48 million viewers across several stations
What it is: President Trump’s first speech to a joint session of Congress. Like a State of the Union but technically not one.
I normally don’t review special events, but Trump’s joint session speech was unlike sports broadcasts and awards shows and such in that it was easily accessible after its initial airing and not much longer than a regular TV drama (and significantly shorter than two-hour monstrosities like The Bachelor). I didn’t watch it live but was kind of curious about it after seeing the reaction it elicited, certainly more so than I was about The Voice, which was the regular series with the most viewers on the night in question.
Much of the media reaction to Trump’s speech consisted of praise for the “presidential” tone he had supposedly summoned up. CNN’s Van Jones expressed this perspective most vividly, saying of Trump’s pointing out a Navy SEAL widow in the audience, “He became President of the United States in that moment, period,” and warning, “For people who have been hoping that maybe he would remain a divisive cartoon… They should begin to become a little bit worried tonight, because that thing you just saw him do, if he finds a way to do that over and over again, he’s going to be there for eight years.”
This was less than a week before Trump jumped onto Twitter to accuse President Obama of tapping his phones and needle Arnold Schwarzenegger about The Apprentice ratings, so the idea of Trump turning a corner on his demeanor collapsed quickly and predictably. But I wondered if actually watching the speech might’ve affected me the same way it seemingly affected many in the media.
For the first third or so of the address I had no idea how anyone could’ve been impressed by Trump’s performance. “Presidential Trump” obviously runs the risk of being boring relative to “raving, off-the-cuff Trump,” and he seemed pretty uninterested in the whole exercise himself. Check out his facial expression after delivering this soaring, utopian passage:
Dying industries will come roaring back to life. Heroic veterans will get the care they so desperately need. Our military will be given the resources its brave warriors so richly deserve. Crumbling infrastructure will be replaced with new roads, bridges, tunnels, airports and railways gleaming across our very, very beautiful land. Our terrible drug epidemic will slow down and, ultimately, stop. And our neglected inner cities will see a rebirth of hope, safety and opportunity. Above all else, we will keep our promises to the American people.

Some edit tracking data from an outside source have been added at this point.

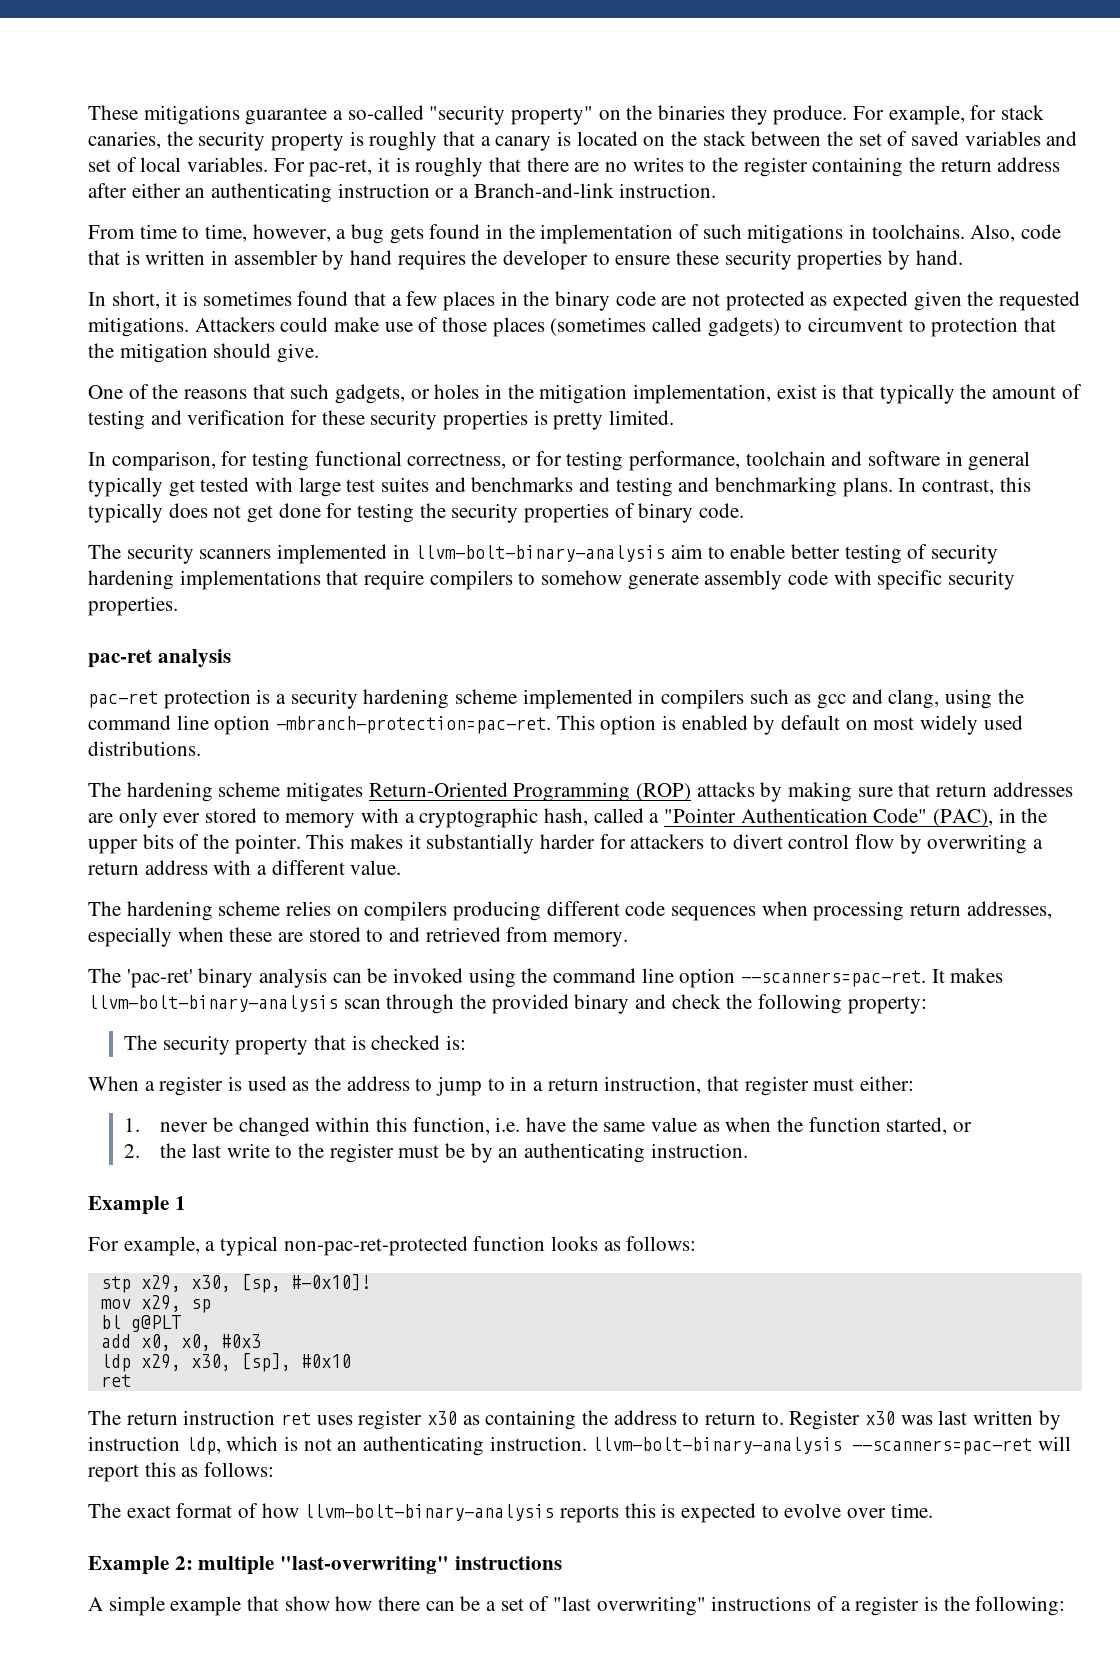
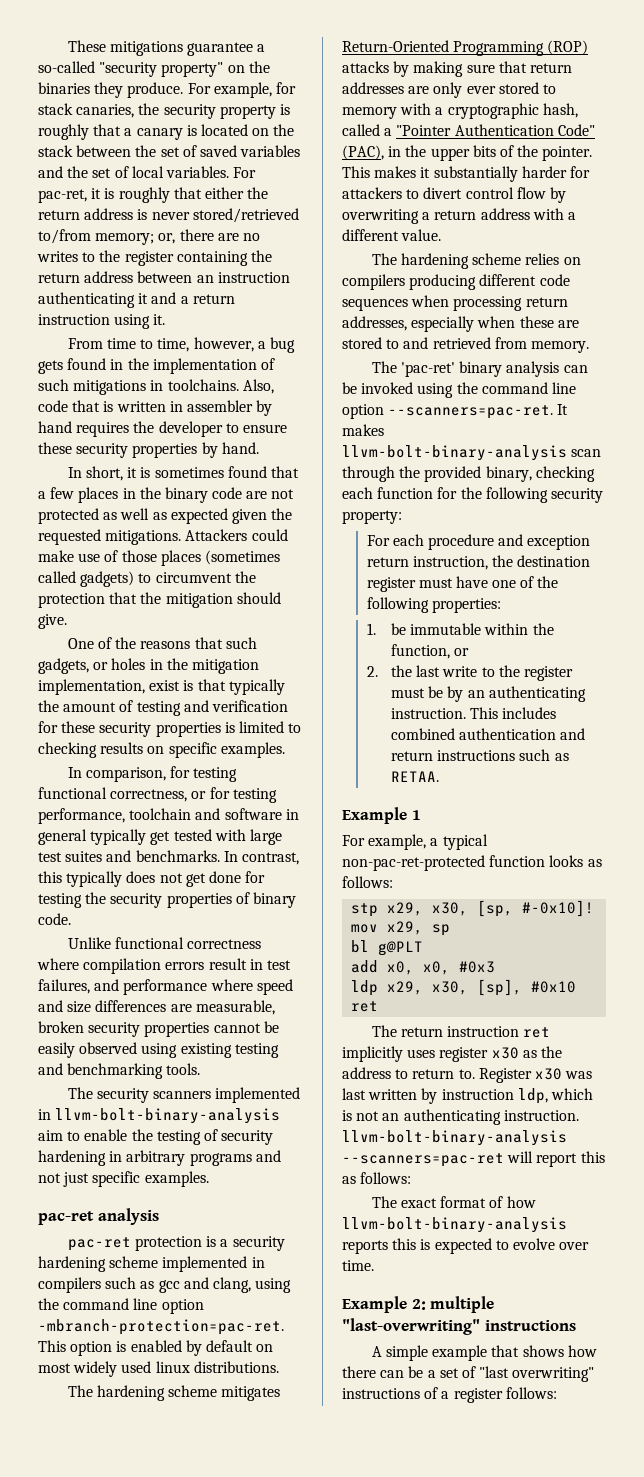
- For example, for stack canaries, the security property is roughly that a canary is located on the stack between the set of saved variables and set of local variables.
+ For example, for stack canaries, the security property is roughly that a canary is located on the stack between the set of saved variables and the set of local variables.
- For pac-ret, it is roughly that there are no writes to the register containing the return address after either an authenticating instruction or a Branch-and-link instruction.
+ For pac-ret, it is roughly that either the return address is never stored/retrieved to/from memory; or, there are no writes to the register containing the return address between an instruction authenticating it and a return instruction using it.
- In short, it is sometimes found that a few places in the binary code are not protected as expected given the requested mitigations.
+ In short, it is sometimes found that a few places in the binary code are not protected as well as expected given the requested mitigations.
- Attackers could make use of those places (sometimes called gadgets) to circumvent to protection that the mitigation should give.
+ Attackers could make use of those places (sometimes called gadgets) to circumvent the protection that the mitigation should give.
- One of the reasons that such gadgets, or holes in the mitigation implementation, exist is that typically the amount of testing and verification for these security properties is pretty limited.
+ One of the reasons that such gadgets, or holes in the mitigation implementation, exist is that typically the amount of testing and verification for these security properties is limited to checking results on specific examples.
- In comparison, for testing functional correctness, or for testing performance, toolchain and software in general typically get tested with large test suites and benchmarks and testing and benchmarking plans.
+ In comparison, for testing functional correctness, or for testing performance, toolchain and software in general typically get tested with large test suites and benchmarks.
+ Unlike functional correctness where compilation errors result in test failures, and performance where speed and size differences are measurable, broken security properties cannot be easily observed using existing testing and benchmarking tools.
- The security scanners implemented in llvm-bolt-binary-analysis aim to enable better testing of security hardening implementations that require compilers to somehow generate assembly code with specific security properties.
+ The security scanners implemented in llvm-bolt-binary-analysis aim to enable the testing of security hardening in arbitrary programs and not just specific examples.
- This option is enabled by default on most widely used distributions.
+ This option is enabled by default on most widely used linux distributions.
- It makes llvm-bolt-binary-analysis scan through the provided binary and check the following property:
+ It makes llvm-bolt-binary-analysis scan through the provided binary, checking each function for the following security property:
- The security property that is checked is:
- When a register is used as the address to jump to in a return instruction, that register must either:
- 1. never be changed within this function, i.e. have the same value as when the function started, or
+ For each procedure and exception return instruction, the destination register must have one of the following properties:
+ 1. be immutable within the function, or
+ This includes combined authentication and return instructions such as RETAA.
- The return instruction ret uses register x30 as containing the address to return to.
+ The return instruction ret implicitly uses register x30 as the address to return to.
- A simple example that show how there can be a set of "last overwriting" instructions of a register is the following:
+ A simple example that shows how there can be a set of "last overwriting" instructions of a register follows:

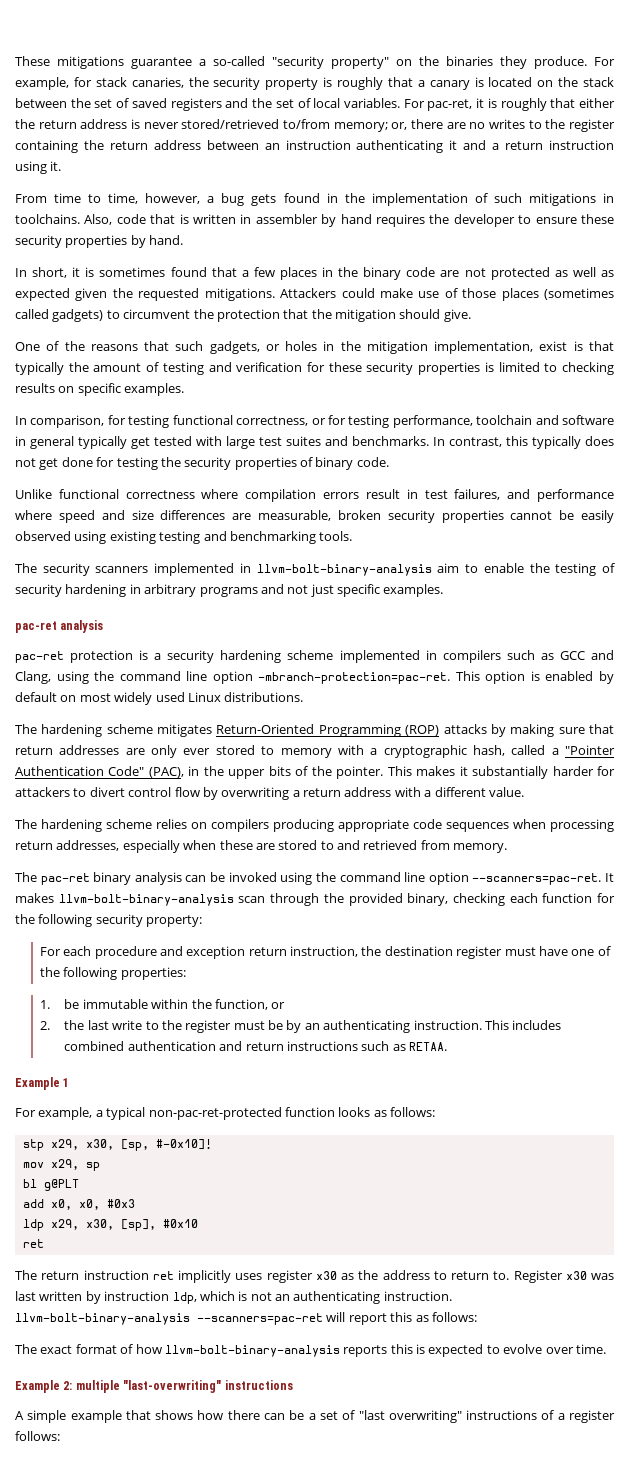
- For example, for stack canaries, the security property is roughly that a canary is located on the stack between the set of saved variables and the set of local variables.
+ For example, for stack canaries, the security property is roughly that a canary is located on the stack between the set of saved registers and the set of local variables.
- pac-ret protection is a security hardening scheme implemented in compilers such as gcc and clang, using the command line option -mbranch-protection=pac-ret.
+ pac-ret protection is a security hardening scheme implemented in compilers such as GCC and Clang, using the command line option -mbranch-protection=pac-ret.
- This option is enabled by default on most widely used linux distributions.
+ This option is enabled by default on most widely used Linux distributions.
- The hardening scheme relies on compilers producing different code sequences when processing return addresses, especially when these are stored to and retrieved from memory.
+ The hardening scheme relies on compilers producing appropriate code sequences when processing return addresses, especially when these are stored to and retrieved from memory.
- The 'pac-ret' binary analysis can be invoked using the command line option --scanners=pac-ret.
+ The pac-ret binary analysis can be invoked using the command line option --scanners=pac-ret.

But he did hit his stride eventually, around the point at which he managed a decently funny quip about his meeting with Harley-Davidson executives. (“[T]hey wanted me to ride one and I said, ‘No, thank you.'”) He seemed more engaged once he got into his trademark themes of trade and immigration, and that made him more engaging as a speaker, though I personally still didn’t find any of this speech as compelling as the populist themes he sounded in his inauguration address.
Who really cares, though? The problem with pundits praising Trump for acting presidential isn’t just that Trump is obviously incapable of sticking to that tone; it’s also that his usual un-presidential style is part of his appeal, not a weakness. The fact that he might at any moment attack Rosie O’Donnell or call Mexicans rapists is part of why some people saw him as a departure from D.C. business as usual, and why the media gave him tons of free publicity via campaign coverage. Without that stuff he’s just another old white conservative in a suit, and there’s a reason guys like that got steamrolled in 2016: Most people just don’t like them very much, presidential as they might be.
Anyway, while the joint address as a whole admittedly wasn’t awful, I couldn’t divorce myself from reality enough to be stirred by Trump’s aforementioned shout-out to Carryn Owens, widow of Navy SEAL William “Ryan” Owens, who was killed during a raid in Yemen. This was an operation which was largely botched in its implementation; led to the killing of at least 25 civilians, including nine children; and yielded little of the valuable intelligence that was supposedly part of the reason it was conducted in the first place. Owens’ father criticized the raid and refused to meet with Trump in its aftermath, and Trump himself tried to pass the buck for the mission’s failures on to the generals under his command.
In this context, watching Congress erupt with thunderous applause not just once but over and over and over, on every beat of Trump’s rhetorical tribute to a man who died in a disaster carried out under Trump’s orders, felt like a dark comedy sketch. The media’s emphasis on the moment’s dignified style rather than its tragic underlying substance was just an extension of the joke. Some commentators noted at the time that the praise Trump received would probably encourage him to use military force more aggressively in the future, and that’s exactly what we now seem to see happening with his impulsive strike on Syria. The one upside of his extreme personal repulsiveness has been the extent to which large numbers of Americans have been spurred to finally get politically engaged in order to make a change, and I like to think we might similarly see people finally resist the idea that they have to fall in line unquestioningly behind any president who decides it’s time to start dropping bombs somewhere. But so far, at least in the mainstream, it doesn’t seem like that’s happening.